• [Required action]
The records beneath should be printed exactly, and the pictures are to be left out.

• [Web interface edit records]
= Beginning of Section =

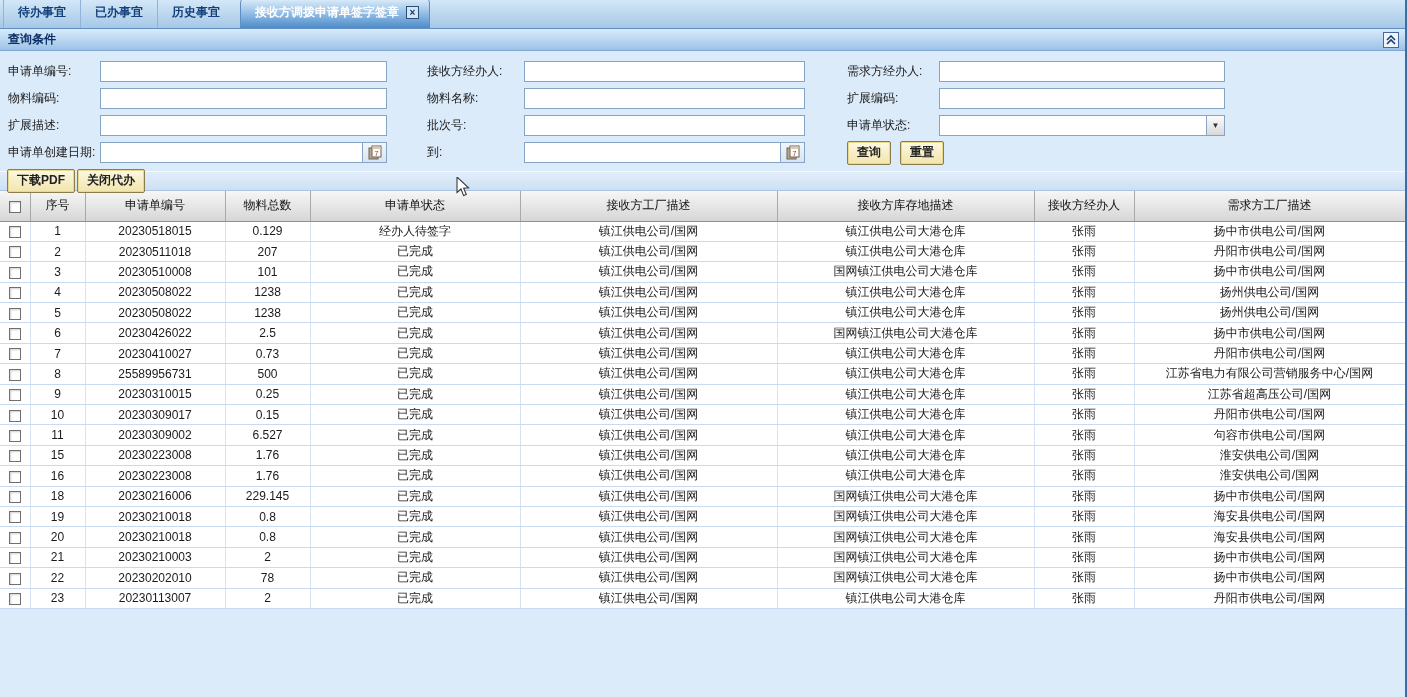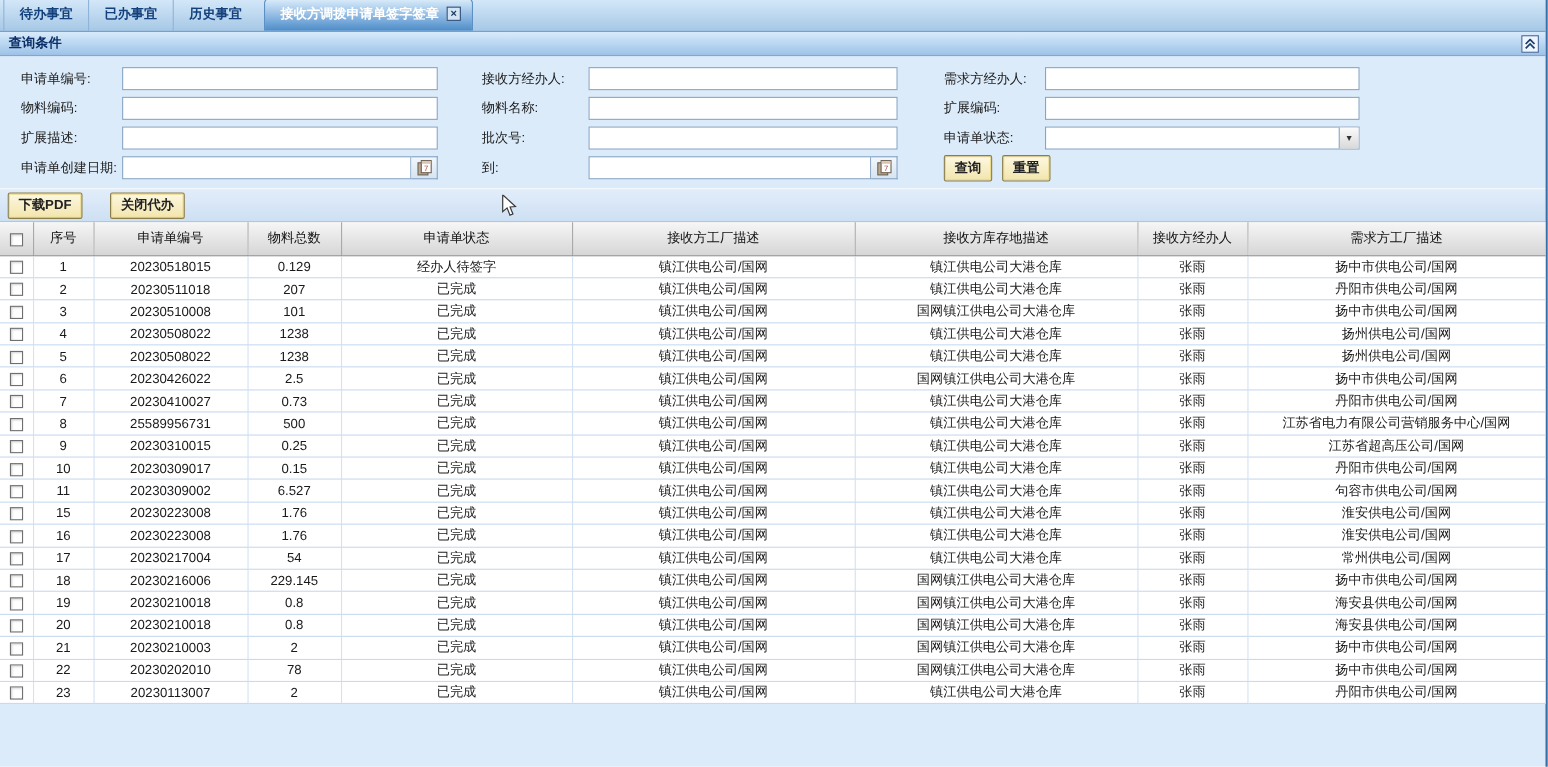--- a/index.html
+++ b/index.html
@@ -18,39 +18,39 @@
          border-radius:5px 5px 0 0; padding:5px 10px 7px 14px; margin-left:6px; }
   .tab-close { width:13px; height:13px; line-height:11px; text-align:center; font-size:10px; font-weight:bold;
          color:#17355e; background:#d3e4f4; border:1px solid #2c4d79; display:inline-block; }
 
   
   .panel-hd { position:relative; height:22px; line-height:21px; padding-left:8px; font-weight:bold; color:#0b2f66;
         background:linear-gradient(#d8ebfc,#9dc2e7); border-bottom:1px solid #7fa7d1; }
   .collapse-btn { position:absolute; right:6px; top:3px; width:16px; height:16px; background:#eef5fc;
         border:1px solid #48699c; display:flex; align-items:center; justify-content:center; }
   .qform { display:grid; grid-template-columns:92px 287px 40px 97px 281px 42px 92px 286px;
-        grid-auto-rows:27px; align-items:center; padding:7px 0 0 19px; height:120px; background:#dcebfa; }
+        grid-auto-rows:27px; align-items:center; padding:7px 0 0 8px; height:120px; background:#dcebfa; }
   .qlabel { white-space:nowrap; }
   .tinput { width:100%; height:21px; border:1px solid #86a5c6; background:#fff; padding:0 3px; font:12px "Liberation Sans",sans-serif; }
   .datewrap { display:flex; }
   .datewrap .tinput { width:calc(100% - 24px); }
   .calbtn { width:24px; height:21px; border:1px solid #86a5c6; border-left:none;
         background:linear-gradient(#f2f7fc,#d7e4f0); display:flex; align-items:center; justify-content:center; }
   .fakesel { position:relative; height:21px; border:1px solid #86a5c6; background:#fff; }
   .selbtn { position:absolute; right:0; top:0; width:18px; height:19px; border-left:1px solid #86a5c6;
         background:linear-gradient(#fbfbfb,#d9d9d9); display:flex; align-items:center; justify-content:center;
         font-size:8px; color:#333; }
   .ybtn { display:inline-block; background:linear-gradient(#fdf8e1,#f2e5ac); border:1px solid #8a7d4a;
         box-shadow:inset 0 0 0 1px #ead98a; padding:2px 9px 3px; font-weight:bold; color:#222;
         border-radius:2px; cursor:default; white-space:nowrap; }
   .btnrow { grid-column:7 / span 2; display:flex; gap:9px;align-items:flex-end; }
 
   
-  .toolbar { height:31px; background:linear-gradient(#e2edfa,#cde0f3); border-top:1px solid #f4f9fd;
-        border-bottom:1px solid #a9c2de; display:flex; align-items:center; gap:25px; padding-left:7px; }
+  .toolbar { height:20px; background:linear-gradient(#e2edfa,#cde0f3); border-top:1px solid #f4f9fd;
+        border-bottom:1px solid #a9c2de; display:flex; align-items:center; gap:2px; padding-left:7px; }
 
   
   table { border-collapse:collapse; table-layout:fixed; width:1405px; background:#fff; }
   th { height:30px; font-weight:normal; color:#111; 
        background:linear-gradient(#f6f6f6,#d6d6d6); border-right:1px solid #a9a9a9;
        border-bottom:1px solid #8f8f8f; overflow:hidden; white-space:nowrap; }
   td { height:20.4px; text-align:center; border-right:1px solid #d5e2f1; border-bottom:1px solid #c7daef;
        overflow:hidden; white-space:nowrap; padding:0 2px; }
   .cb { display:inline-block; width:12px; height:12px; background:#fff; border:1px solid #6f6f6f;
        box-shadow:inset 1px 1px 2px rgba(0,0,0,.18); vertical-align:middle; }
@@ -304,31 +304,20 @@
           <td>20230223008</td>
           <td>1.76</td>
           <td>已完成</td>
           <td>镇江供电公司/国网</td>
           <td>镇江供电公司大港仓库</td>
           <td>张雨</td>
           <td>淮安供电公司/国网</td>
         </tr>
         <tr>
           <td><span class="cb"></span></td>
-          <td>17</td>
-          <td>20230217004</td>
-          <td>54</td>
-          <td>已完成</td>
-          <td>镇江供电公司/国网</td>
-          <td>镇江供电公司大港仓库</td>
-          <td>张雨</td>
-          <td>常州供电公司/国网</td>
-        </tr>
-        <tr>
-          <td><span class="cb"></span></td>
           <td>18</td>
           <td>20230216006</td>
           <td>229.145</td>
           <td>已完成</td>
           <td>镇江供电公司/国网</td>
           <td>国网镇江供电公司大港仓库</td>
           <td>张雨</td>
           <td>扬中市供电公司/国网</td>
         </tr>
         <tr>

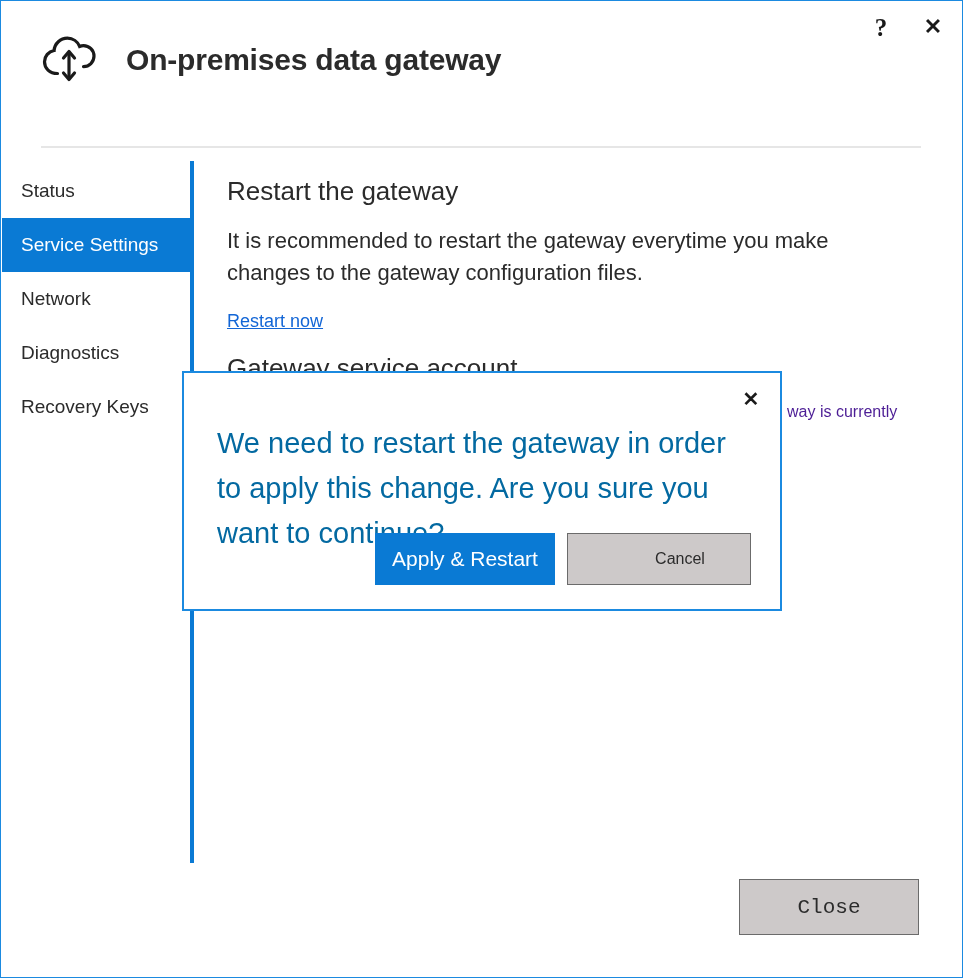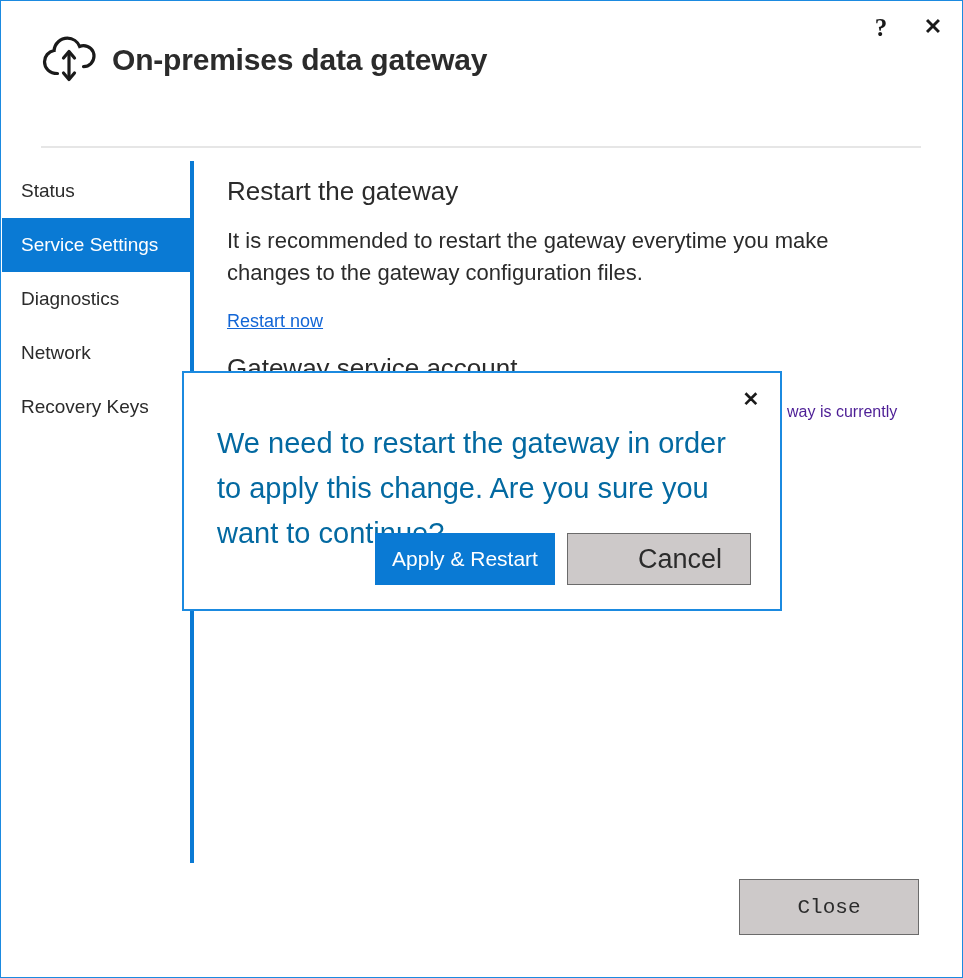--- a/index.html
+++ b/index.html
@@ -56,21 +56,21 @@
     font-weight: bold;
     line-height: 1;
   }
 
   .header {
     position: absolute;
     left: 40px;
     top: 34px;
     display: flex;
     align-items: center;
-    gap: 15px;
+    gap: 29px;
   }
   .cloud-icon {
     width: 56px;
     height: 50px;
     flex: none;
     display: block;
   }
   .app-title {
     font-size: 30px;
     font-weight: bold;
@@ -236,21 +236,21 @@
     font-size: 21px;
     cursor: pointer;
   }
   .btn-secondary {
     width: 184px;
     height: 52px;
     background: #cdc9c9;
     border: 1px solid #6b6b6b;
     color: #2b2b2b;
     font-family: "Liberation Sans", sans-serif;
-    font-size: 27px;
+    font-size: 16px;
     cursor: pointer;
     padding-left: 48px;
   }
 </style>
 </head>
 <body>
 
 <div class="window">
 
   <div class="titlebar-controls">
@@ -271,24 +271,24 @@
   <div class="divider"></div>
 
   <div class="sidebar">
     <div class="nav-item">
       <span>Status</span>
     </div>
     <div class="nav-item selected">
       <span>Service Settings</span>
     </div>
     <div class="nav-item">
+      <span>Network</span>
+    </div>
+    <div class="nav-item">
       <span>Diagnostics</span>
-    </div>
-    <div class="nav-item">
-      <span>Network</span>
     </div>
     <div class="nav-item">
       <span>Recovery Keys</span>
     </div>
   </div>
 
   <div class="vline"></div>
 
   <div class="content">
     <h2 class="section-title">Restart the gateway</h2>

= End of Section =

• [Expected answer]
--- a/index.html
+++ b/index.html
@@ -18,39 +18,39 @@
          border-radius:5px 5px 0 0; padding:5px 10px 7px 14px; margin-left:6px; }
   .tab-close { width:13px; height:13px; line-height:11px; text-align:center; font-size:10px; font-weight:bold;
          color:#17355e; background:#d3e4f4; border:1px solid #2c4d79; display:inline-block; }
 
   
   .panel-hd { position:relative; height:22px; line-height:21px; padding-left:8px; font-weight:bold; color:#0b2f66;
         background:linear-gradient(#d8ebfc,#9dc2e7); border-bottom:1px solid #7fa7d1; }
   .collapse-btn { position:absolute; right:6px; top:3px; width:16px; height:16px; background:#eef5fc;
         border:1px solid #48699c; display:flex; align-items:center; justify-content:center; }
   .qform { display:grid; grid-template-columns:92px 287px 40px 97px 281px 42px 92px 286px;
-        grid-auto-rows:27px; align-items:center; padding:7px 0 0 19px; height:120px; background:#dcebfa; }
+        grid-auto-rows:27px; align-items:center; padding:7px 0 0 8px; height:120px; background:#dcebfa; }
   .qlabel { white-space:nowrap; }
   .tinput { width:100%; height:21px; border:1px solid #86a5c6; background:#fff; padding:0 3px; font:12px "Liberation Sans",sans-serif; }
   .datewrap { display:flex; }
   .datewrap .tinput { width:calc(100% - 24px); }
   .calbtn { width:24px; height:21px; border:1px solid #86a5c6; border-left:none;
         background:linear-gradient(#f2f7fc,#d7e4f0); display:flex; align-items:center; justify-content:center; }
   .fakesel { position:relative; height:21px; border:1px solid #86a5c6; background:#fff; }
   .selbtn { position:absolute; right:0; top:0; width:18px; height:19px; border-left:1px solid #86a5c6;
         background:linear-gradient(#fbfbfb,#d9d9d9); display:flex; align-items:center; justify-content:center;
         font-size:8px; color:#333; }
   .ybtn { display:inline-block; background:linear-gradient(#fdf8e1,#f2e5ac); border:1px solid #8a7d4a;
         box-shadow:inset 0 0 0 1px #ead98a; padding:2px 9px 3px; font-weight:bold; color:#222;
         border-radius:2px; cursor:default; white-space:nowrap; }
   .btnrow { grid-column:7 / span 2; display:flex; gap:9px;align-items:flex-end; }
 
   
-  .toolbar { height:31px; background:linear-gradient(#e2edfa,#cde0f3); border-top:1px solid #f4f9fd;
-        border-bottom:1px solid #a9c2de; display:flex; align-items:center; gap:25px; padding-left:7px; }
+  .toolbar { height:20px; background:linear-gradient(#e2edfa,#cde0f3); border-top:1px solid #f4f9fd;
+        border-bottom:1px solid #a9c2de; display:flex; align-items:center; gap:2px; padding-left:7px; }
 
   
   table { border-collapse:collapse; table-layout:fixed; width:1405px; background:#fff; }
   th { height:30px; font-weight:normal; color:#111; 
        background:linear-gradient(#f6f6f6,#d6d6d6); border-right:1px solid #a9a9a9;
        border-bottom:1px solid #8f8f8f; overflow:hidden; white-space:nowrap; }
   td { height:20.4px; text-align:center; border-right:1px solid #d5e2f1; border-bottom:1px solid #c7daef;
        overflow:hidden; white-space:nowrap; padding:0 2px; }
   .cb { display:inline-block; width:12px; height:12px; background:#fff; border:1px solid #6f6f6f;
        box-shadow:inset 1px 1px 2px rgba(0,0,0,.18); vertical-align:middle; }
@@ -304,31 +304,20 @@
           <td>20230223008</td>
           <td>1.76</td>
           <td>已完成</td>
           <td>镇江供电公司/国网</td>
           <td>镇江供电公司大港仓库</td>
           <td>张雨</td>
           <td>淮安供电公司/国网</td>
         </tr>
         <tr>
           <td><span class="cb"></span></td>
-          <td>17</td>
-          <td>20230217004</td>
-          <td>54</td>
-          <td>已完成</td>
-          <td>镇江供电公司/国网</td>
-          <td>镇江供电公司大港仓库</td>
-          <td>张雨</td>
-          <td>常州供电公司/国网</td>
-        </tr>
-        <tr>
-          <td><span class="cb"></span></td>
           <td>18</td>
           <td>20230216006</td>
           <td>229.145</td>
           <td>已完成</td>
           <td>镇江供电公司/国网</td>
           <td>国网镇江供电公司大港仓库</td>
           <td>张雨</td>
           <td>扬中市供电公司/国网</td>
         </tr>
         <tr>

--- a/index.html
+++ b/index.html
@@ -56,21 +56,21 @@
     font-weight: bold;
     line-height: 1;
   }
 
   .header {
     position: absolute;
     left: 40px;
     top: 34px;
     display: flex;
     align-items: center;
-    gap: 15px;
+    gap: 29px;
   }
   .cloud-icon {
     width: 56px;
     height: 50px;
     flex: none;
     display: block;
   }
   .app-title {
     font-size: 30px;
     font-weight: bold;
@@ -236,21 +236,21 @@
     font-size: 21px;
     cursor: pointer;
   }
   .btn-secondary {
     width: 184px;
     height: 52px;
     background: #cdc9c9;
     border: 1px solid #6b6b6b;
     color: #2b2b2b;
     font-family: "Liberation Sans", sans-serif;
-    font-size: 27px;
+    font-size: 16px;
     cursor: pointer;
     padding-left: 48px;
   }
 </style>
 </head>
 <body>
 
 <div class="window">
 
   <div class="titlebar-controls">
@@ -271,24 +271,24 @@
   <div class="divider"></div>
 
   <div class="sidebar">
     <div class="nav-item">
       <span>Status</span>
     </div>
     <div class="nav-item selected">
       <span>Service Settings</span>
     </div>
     <div class="nav-item">
+      <span>Network</span>
+    </div>
+    <div class="nav-item">
       <span>Diagnostics</span>
-    </div>
-    <div class="nav-item">
-      <span>Network</span>
     </div>
     <div class="nav-item">
       <span>Recovery Keys</span>
     </div>
   </div>
 
   <div class="vline"></div>
 
   <div class="content">
     <h2 class="section-title">Restart the gateway</h2>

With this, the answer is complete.